» **Task directions**: Print all of the data below exactly as it appears, leaving out every image.

#####

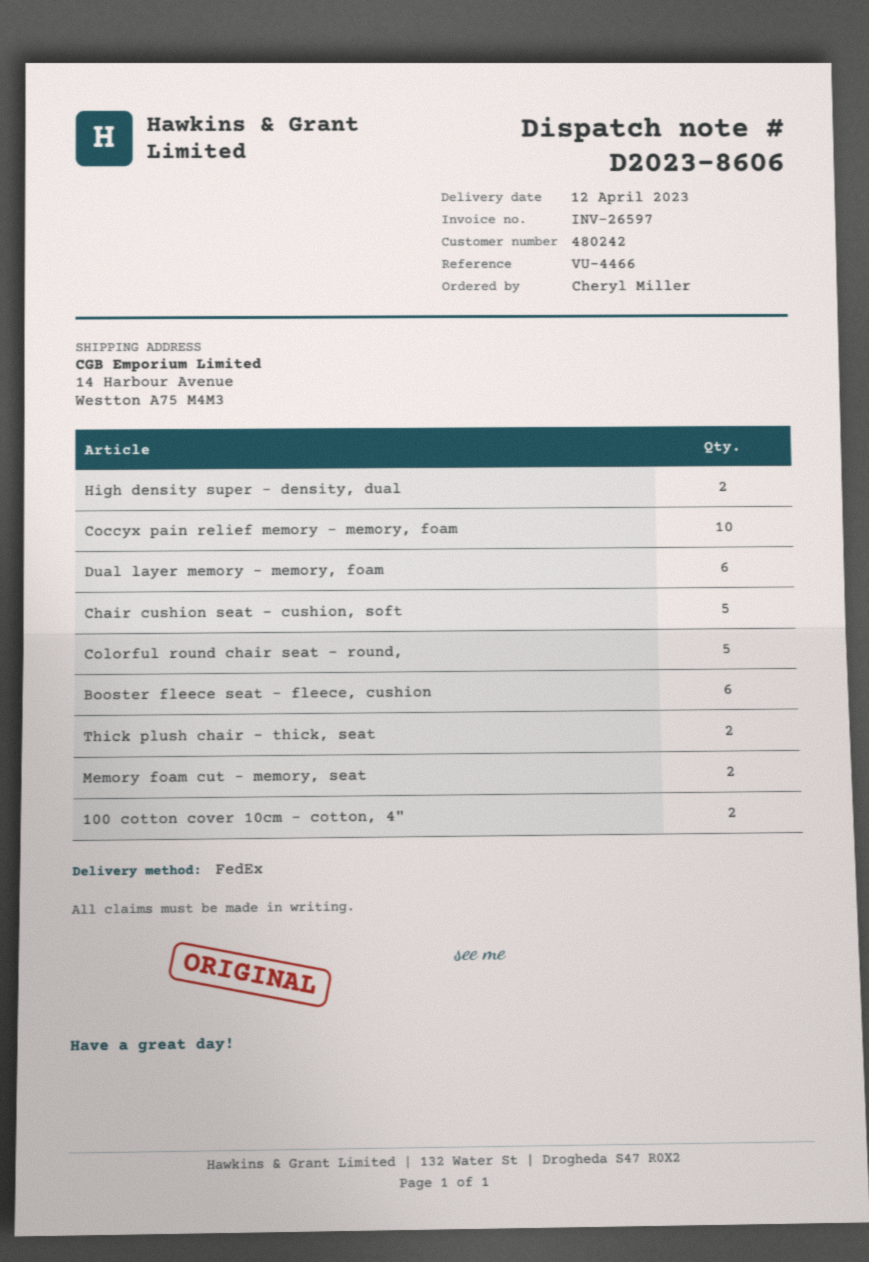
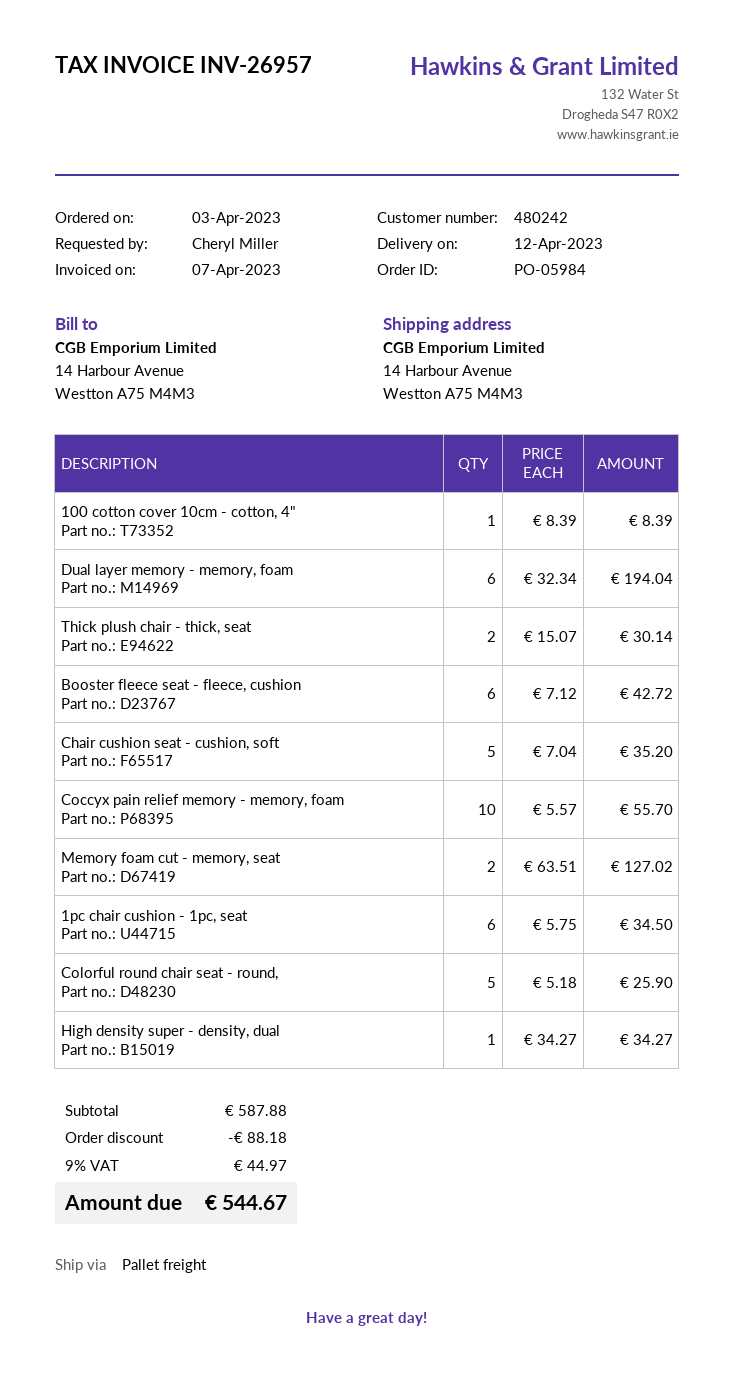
invoice number: INV-26597 -> INV-26957
shipping method: FedEx -> pallet freight
High density super - density, dual: 2 -> 1
100 cotton cover 10cm - cotton, 4": 2 -> 1
1pc chair cushion - 1pc, seat: none -> 6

#####

» **Answer area**:
invoice number: INV-26597 -> INV-26957
shipping method: FedEx -> pallet freight
High density super - density, dual: 2 -> 1
100 cotton cover 10cm - cotton, 4": 2 -> 1
1pc chair cushion - 1pc, seat: none -> 6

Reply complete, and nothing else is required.